◆ WHAT TO WORK ON
Nothing besides a number belongs in the answer, which is how many lines of the listing contain the string "items".

----------------

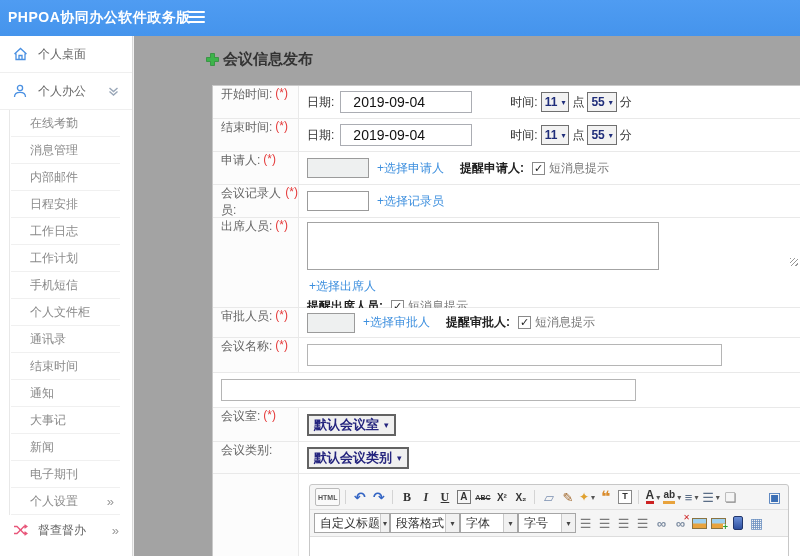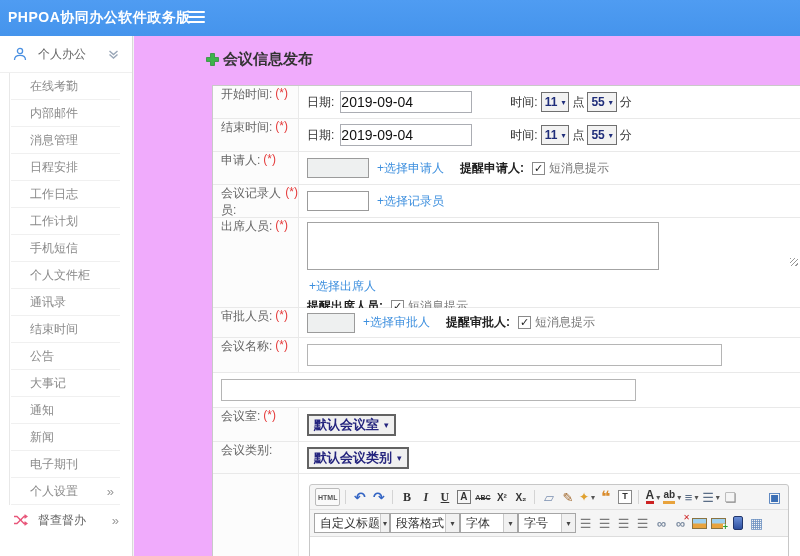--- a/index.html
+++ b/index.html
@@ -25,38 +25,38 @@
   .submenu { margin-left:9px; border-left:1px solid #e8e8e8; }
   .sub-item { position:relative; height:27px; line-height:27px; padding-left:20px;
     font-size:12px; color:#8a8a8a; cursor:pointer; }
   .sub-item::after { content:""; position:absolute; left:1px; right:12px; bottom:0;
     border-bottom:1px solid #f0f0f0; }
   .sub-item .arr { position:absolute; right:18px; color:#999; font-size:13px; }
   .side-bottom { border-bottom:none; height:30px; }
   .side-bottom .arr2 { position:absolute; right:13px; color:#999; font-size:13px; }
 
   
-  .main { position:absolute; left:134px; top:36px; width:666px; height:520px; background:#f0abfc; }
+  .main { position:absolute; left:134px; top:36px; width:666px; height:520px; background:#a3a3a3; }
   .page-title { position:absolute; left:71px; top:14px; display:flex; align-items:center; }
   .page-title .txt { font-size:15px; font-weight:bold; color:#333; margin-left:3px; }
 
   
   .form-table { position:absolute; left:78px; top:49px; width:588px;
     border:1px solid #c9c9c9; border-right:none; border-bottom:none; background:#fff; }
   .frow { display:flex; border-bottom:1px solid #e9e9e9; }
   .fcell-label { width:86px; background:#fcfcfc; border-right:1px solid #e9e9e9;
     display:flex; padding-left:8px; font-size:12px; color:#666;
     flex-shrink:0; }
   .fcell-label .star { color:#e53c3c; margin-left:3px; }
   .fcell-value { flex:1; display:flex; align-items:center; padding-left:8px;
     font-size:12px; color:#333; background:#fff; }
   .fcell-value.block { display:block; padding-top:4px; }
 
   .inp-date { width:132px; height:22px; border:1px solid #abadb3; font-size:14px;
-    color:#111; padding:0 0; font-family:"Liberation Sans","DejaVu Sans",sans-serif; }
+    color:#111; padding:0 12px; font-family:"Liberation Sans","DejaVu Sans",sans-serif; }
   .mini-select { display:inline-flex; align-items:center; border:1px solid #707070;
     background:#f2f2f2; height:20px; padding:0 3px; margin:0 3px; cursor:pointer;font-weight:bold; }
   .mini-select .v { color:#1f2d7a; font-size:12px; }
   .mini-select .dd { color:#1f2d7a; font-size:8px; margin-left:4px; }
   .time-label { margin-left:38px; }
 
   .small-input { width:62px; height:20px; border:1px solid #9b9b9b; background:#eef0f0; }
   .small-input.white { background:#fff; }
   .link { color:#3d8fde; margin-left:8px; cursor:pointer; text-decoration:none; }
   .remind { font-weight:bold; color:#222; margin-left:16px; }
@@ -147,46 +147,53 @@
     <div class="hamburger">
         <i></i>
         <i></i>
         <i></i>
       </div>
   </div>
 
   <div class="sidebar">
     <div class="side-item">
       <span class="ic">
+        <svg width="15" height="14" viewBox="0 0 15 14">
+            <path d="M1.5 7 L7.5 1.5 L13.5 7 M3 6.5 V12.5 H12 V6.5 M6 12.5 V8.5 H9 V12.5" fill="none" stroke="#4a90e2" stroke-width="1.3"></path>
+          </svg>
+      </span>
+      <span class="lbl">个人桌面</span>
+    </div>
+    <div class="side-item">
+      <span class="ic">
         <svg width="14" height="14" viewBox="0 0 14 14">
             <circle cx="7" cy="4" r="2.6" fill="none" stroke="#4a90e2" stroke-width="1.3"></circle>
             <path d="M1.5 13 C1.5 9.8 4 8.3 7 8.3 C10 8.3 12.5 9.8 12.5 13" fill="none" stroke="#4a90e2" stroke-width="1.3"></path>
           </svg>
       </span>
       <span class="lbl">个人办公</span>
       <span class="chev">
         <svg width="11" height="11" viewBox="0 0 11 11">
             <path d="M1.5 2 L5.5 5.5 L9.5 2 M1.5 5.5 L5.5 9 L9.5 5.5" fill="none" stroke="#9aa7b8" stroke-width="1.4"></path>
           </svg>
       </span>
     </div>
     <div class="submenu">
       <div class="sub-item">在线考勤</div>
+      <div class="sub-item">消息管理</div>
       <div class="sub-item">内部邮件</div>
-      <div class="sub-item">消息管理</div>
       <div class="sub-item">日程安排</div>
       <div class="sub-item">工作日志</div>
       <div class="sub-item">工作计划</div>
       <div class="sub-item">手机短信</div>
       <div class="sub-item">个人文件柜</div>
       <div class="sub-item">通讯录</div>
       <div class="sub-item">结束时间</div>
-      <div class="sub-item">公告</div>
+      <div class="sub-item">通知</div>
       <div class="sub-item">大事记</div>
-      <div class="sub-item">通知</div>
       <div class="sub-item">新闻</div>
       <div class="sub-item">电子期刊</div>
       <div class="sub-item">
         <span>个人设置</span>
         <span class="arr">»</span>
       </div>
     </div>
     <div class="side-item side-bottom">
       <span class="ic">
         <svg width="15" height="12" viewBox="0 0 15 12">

----------------

◆ SOLUTION
3